Figure C Highest altitudes at which various species of birds have been observed in flight (After Scott 2011.)

Such observations inspire wonder in terms of how the O₂ requirements of the flight muscles are met. Rarefied air increases the cost of lift generation during flapping flight. Thus flight is expected to be even more metabolically demanding at high altitude than at sea level. Recall from Box 8.3 that although humans can reach the peak of Mt. Everest without supplemental O₂, only extraordinary individuals can do so, and even they are walking at a speed of about 100 m/h near the top. The achievement of the high-flying birds is in an entirely different category.
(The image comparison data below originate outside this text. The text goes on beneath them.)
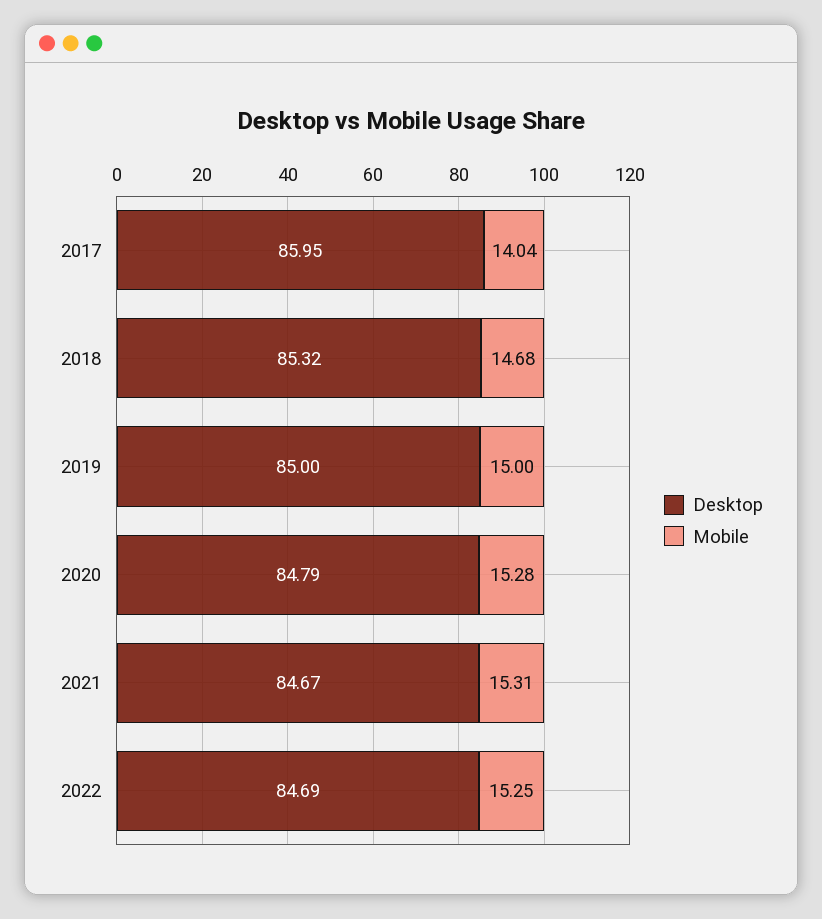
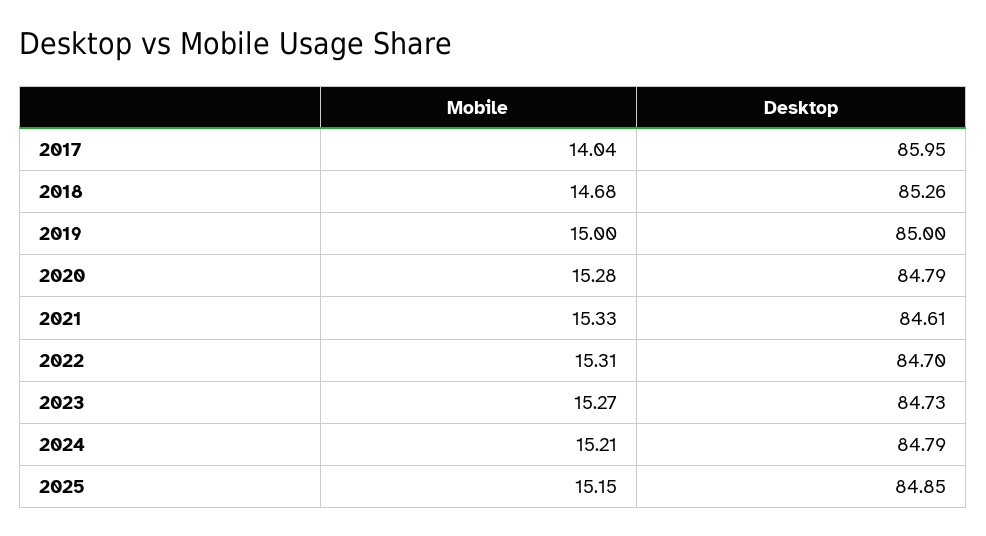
Desktop, 2018: 85.32 -> 85.26
Desktop, 2021: 84.67 -> 84.61
Mobile, 2021: 15.31 -> 15.33
Desktop, 2022: 84.69 -> 84.7
Mobile, 2022: 15.25 -> 15.31
Mobile, 2023: none -> 15.27
Desktop, 2023: none -> 84.73
Mobile, 2024: none -> 15.21
Desktop, 2024: none -> 84.79
Mobile, 2025: none -> 15.15
Desktop, 2025: none -> 84.85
The only high-flying bird for which we have truly extensive information is the bar-headed goose. It migrates twice a year over the Himalayas between Central Asia and places such as India in South Asia. Although bar-headed geese have been reported flying at altitudes higher than Mt. Everest (see Figure C), recent studies have shown that they typically choose flight paths over mountain passes rather than flying over the highest peaks during their migrations. Their typical flight altitudes as they cross the Himalayas are 4000–6000 m (13,000–20,000 ft). The geese make their trips over the Himalayas quickly—in just 7–8 h—and they power their upward flight to high altitudes by means of sustained muscular effort rather than using upslope winds to propel them.

The many physiological specializations seen in bar-headed geese can be analyzed to reveal which are the most important for achieving high-altitude flight. For flight at very high altitudes near 9000 m, aspects of breathing physiology are most critical. Bar-headed geese hyperventilate, have enlarged lungs, breathe with especially deep breaths, and in other ways exhibit particularly high facilitation of O₂ uptake by their lungs. These features have their greatest effect in permitting the birds to fly in the vicinity of 9000 m.

Bar-headed geese also exhibit many other specializations, including blood hemoglobin with a particularly high affinity for O₂ and numerous tissue-level specializations such as (1) enhanced numbers of blood capillaries (relative to tissue volume) in the myocardium and flight muscles and (2) aggregation of mitochondria near capillaries where the O₂ diffusion path is shortest. These other specializations are calculated to have their greatest importance at altitudes near 5000 m.

References

Banchero, N., R. F. Grover, and J. A. Will. 1971. Oxygen transport in the llama (Llama glama). Respir. Physiol. 13: 102–115.

Hawkes, L. A., and 12 other authors. 2011. The trans-Himalayan flights of bar-headed geese (Anser indicus). Proc. Natl. Acad. Sci. U.S.A. 108: 9516–9519.

Scott, G. R. 2011. Elevated performance: the unique physiology of birds that fly at high altitudes. J. Exp. Biol. 214: 2455–2462.

Scott, G. R., and W. K. Milsom. 2007. Control of breathing and adaptation to high altitude in the bar-headed goose. Am. J. Physiol. 293: R379–R391.

Torrance, J. D., C. Lenfant, J. Cruz, and E. Marticorena. 1970. Oxygen transport mechanisms in residents at high altitude. Respir. Physiol. 11: 1–15.